Indian sport shooter

Manavjit Singh Sandhu (born 3 November 1976) is an Indian sport shooter who specializes in trap shooting. He is a Rajiv Gandhi Khel Ratna Awardee in 2006 and Arjuna Awardee in 1998. He is a 4 time Olympian, having represented India at the Athens 2004 Summer Olympics, Beijing 2008 Summer Olympics the London 2012 Summer Olympics and the Rio 2016 Summer Olympics. He is former World No. 1 ranked Trap Shooter.

In November 2016, Perazzi announced Manavjit Singh Sandhu as their brand ambassador.

Sandhu was educated at the Lawrence School, Sanawar. and Delhi Public School, R. K. Puram.

He belongs to the village Ratta Khera Punjab Singh Wala in the district of Firozpur, Punjab. His father is Gurbir Singh and his uncles are Randhir Singh and Parambir Singh.

He won the gold medal at the 2006 ISSF World Shooting Championships, becoming the first Indian shotgun shooter to be crowned World Champion.

He has won four silver medals at 1998 Asian Games, 2002 Asian Games and 2006 Asian Games.

He won the gold medal at 1998 Commonwealth Games and the bronze medal in the trap event at the 2006 Commonwealth Games.

He has won six gold medals at the Asian Clay Shooting Championships.

At the 2008 Olympics he finished in 12th place, having finished tied 19th at the 2004 Olympics.
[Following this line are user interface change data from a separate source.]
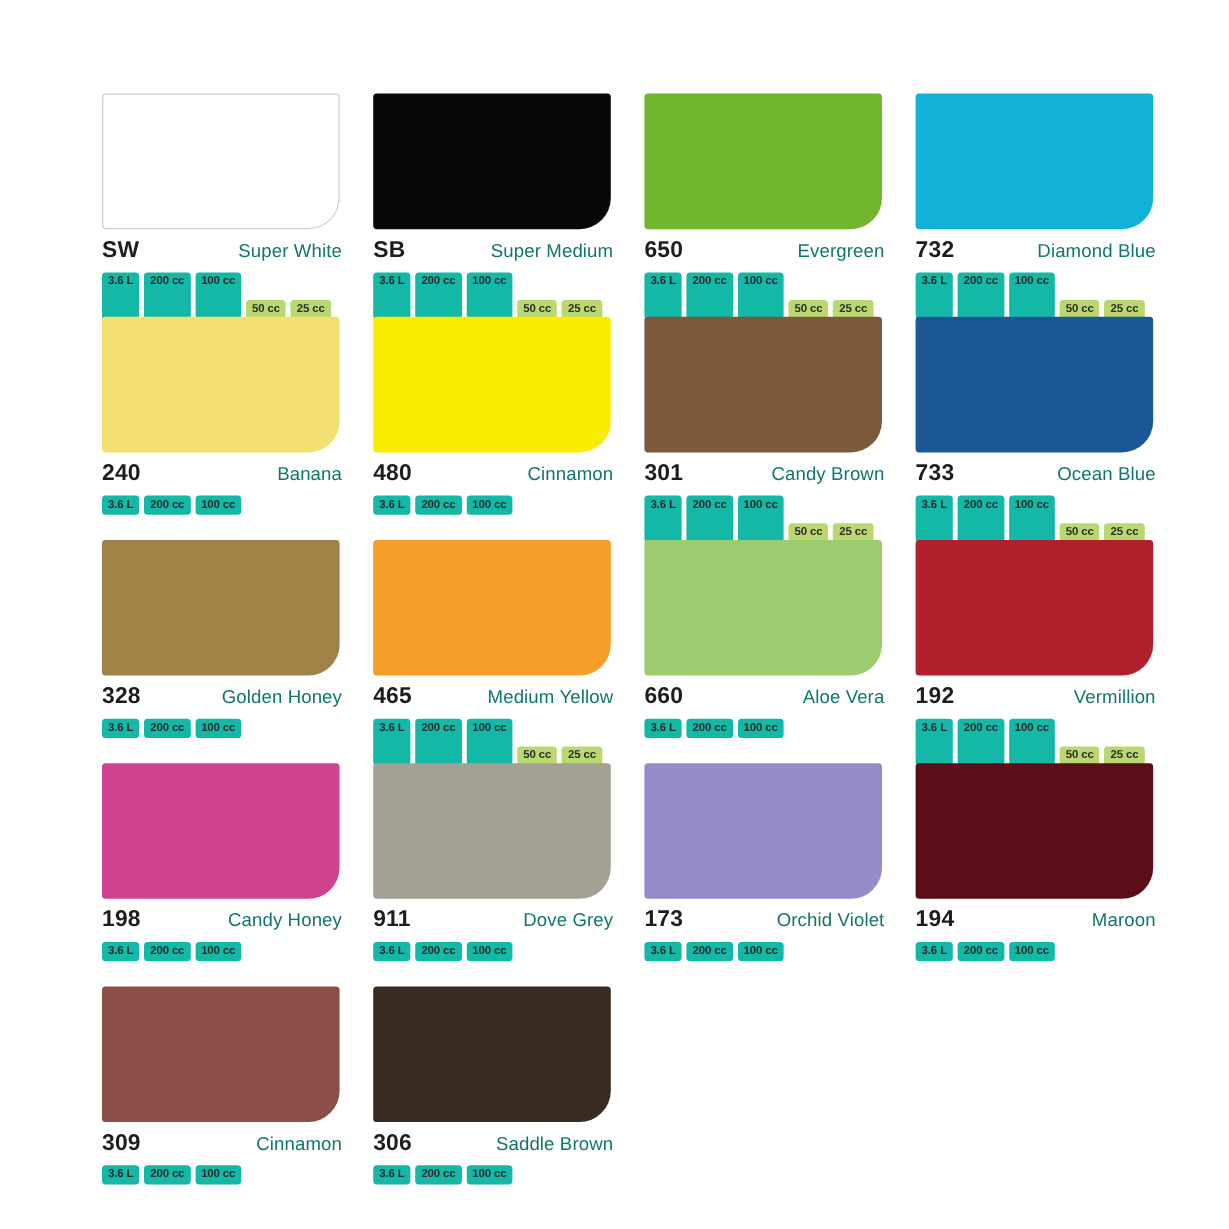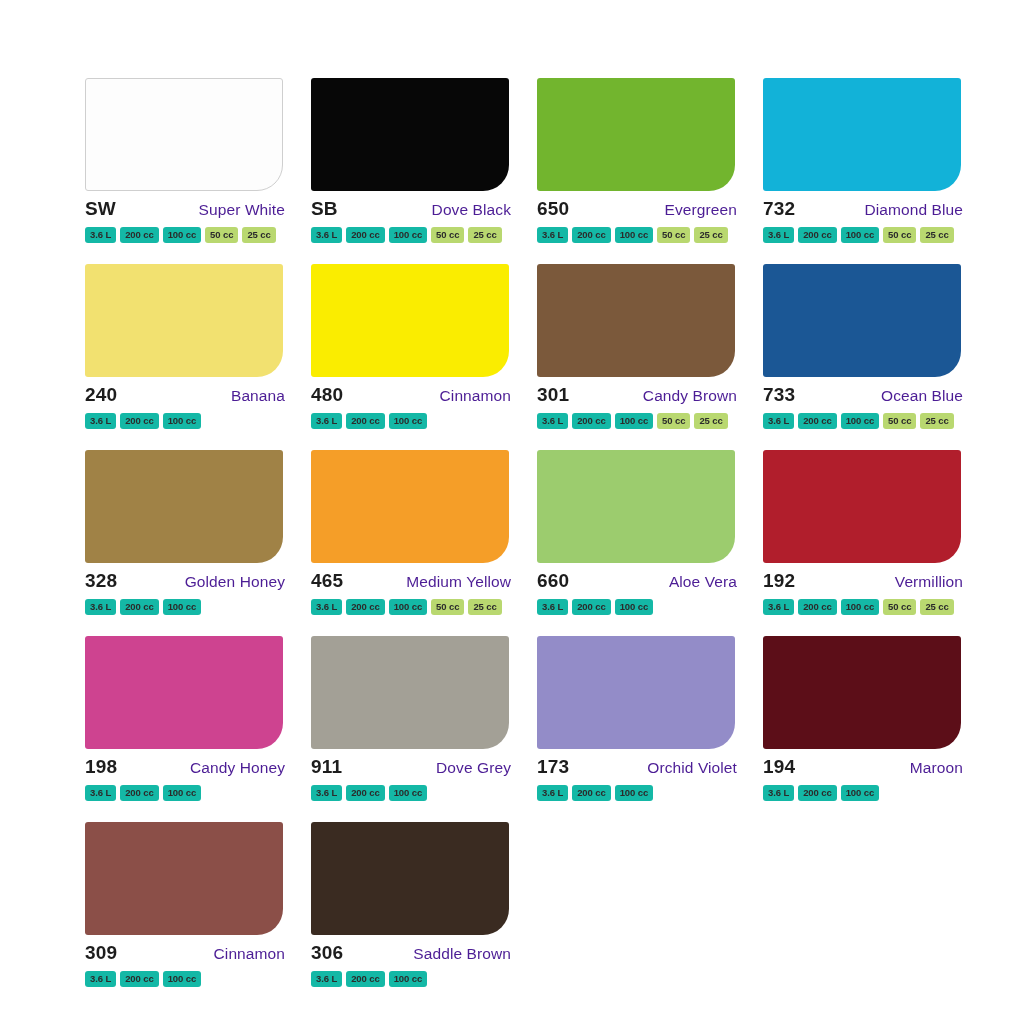--- a/index.html
+++ b/index.html
@@ -70,7 +70,7 @@
 
   .swatch-name {
     font-size: 15.5px;
-    color: #4c1d95;
+    color: #0f766e;
     line-height: 1;
     text-align: right;
     letter-spacing: 0.1px;

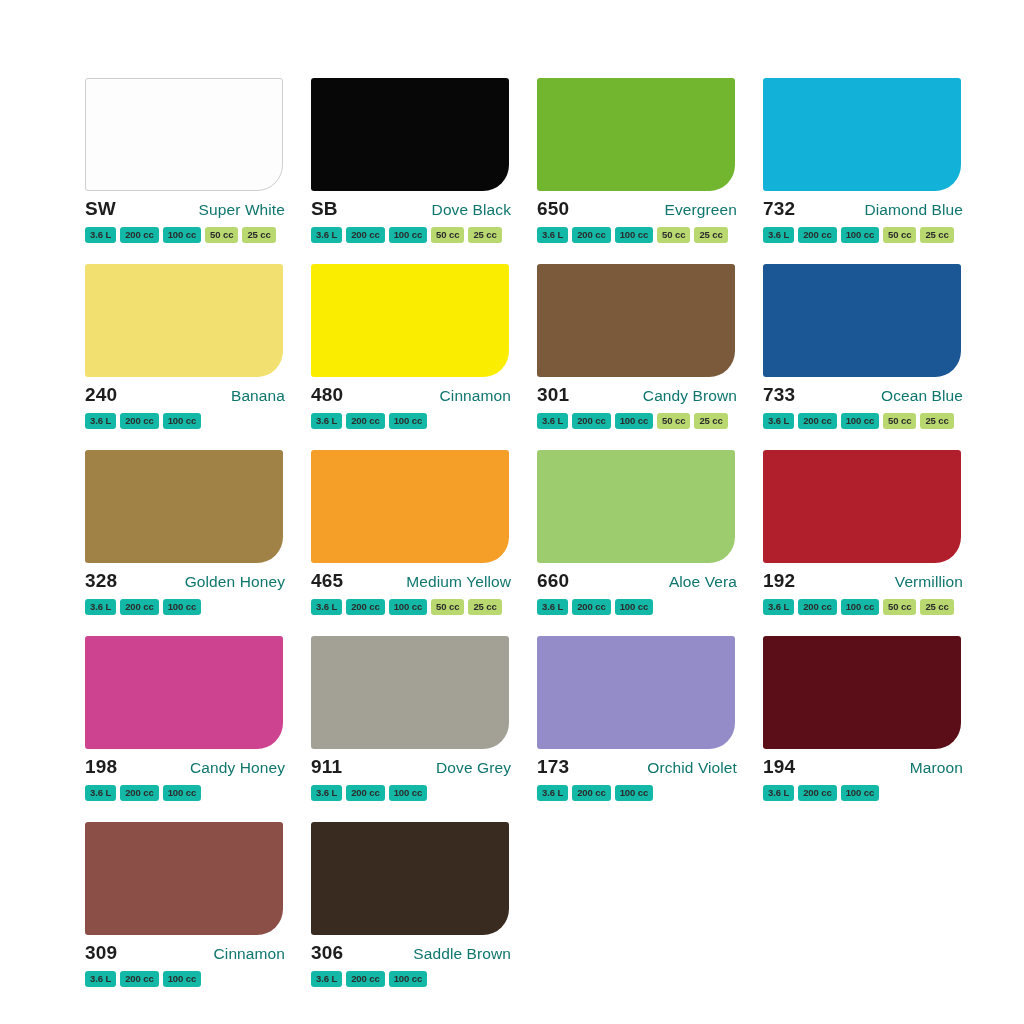--- a/index.html
+++ b/index.html
@@ -119,7 +119,7 @@
         <div class="swatch-chip" style="background: rgb(7, 7, 7);"></div>
         <div class="swatch-meta">
           <span class="swatch-code">SB</span>
-          <span class="swatch-name">Dove Black</span>
+          <span class="swatch-name">Super Medium</span>
         </div>
         <div class="size-badges">
           <span class="size-badge cyan">3.6 L</span>

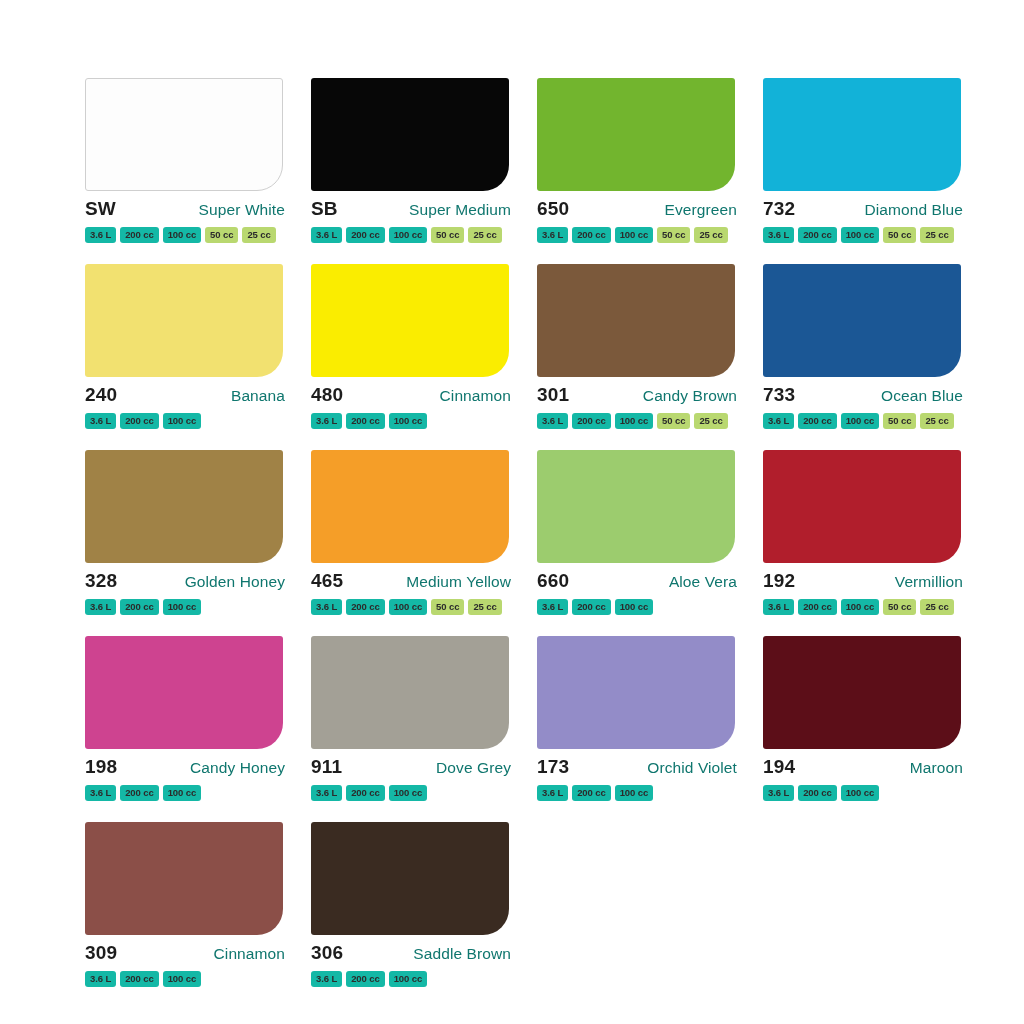--- a/index.html
+++ b/index.html
@@ -94,7 +94,7 @@
     letter-spacing: -0.1px;
   }
   .size-badge.cyan  { background: #14b8a6; }
-  .size-badge.green { background: #b9d870; }
+  .size-badge.green { background: #b9d870; margin-top: 23px; }
 </style>
 </head>
 <body>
In 2010, he won the Commonwealth Shooting Championship gold and the very next week won gold at the World Cup 2010 in Mexico.

As of 2 April 2010, he is ranked #3 in the world. His highest ranking has been World #1 in 2006.

His career in shooting started early and his interest developed mainly due to his father Gurbir Singh Sandhu who is an Olympian and Arjuna Awardee. His education is from the Lawrence School Sanawar. He further has studied at the YPS Chandigarh, Delhi Public School, R. K. Puram and the Venkateswara College, Delhi University.

He was awarded Rajiv Gandhi Khel Ratna award for 2006–2007, Indian's highest honour given for achievements in sports.

He won the gold medal at the World Cup 2014, Tucson, US, on 11 April 2014.

Sandhu competed at the Rio 2016 Summer Olympics, where he finished at 16th place in the men's trap qualification round.

He holds the Asian Record of 124/125 Targets.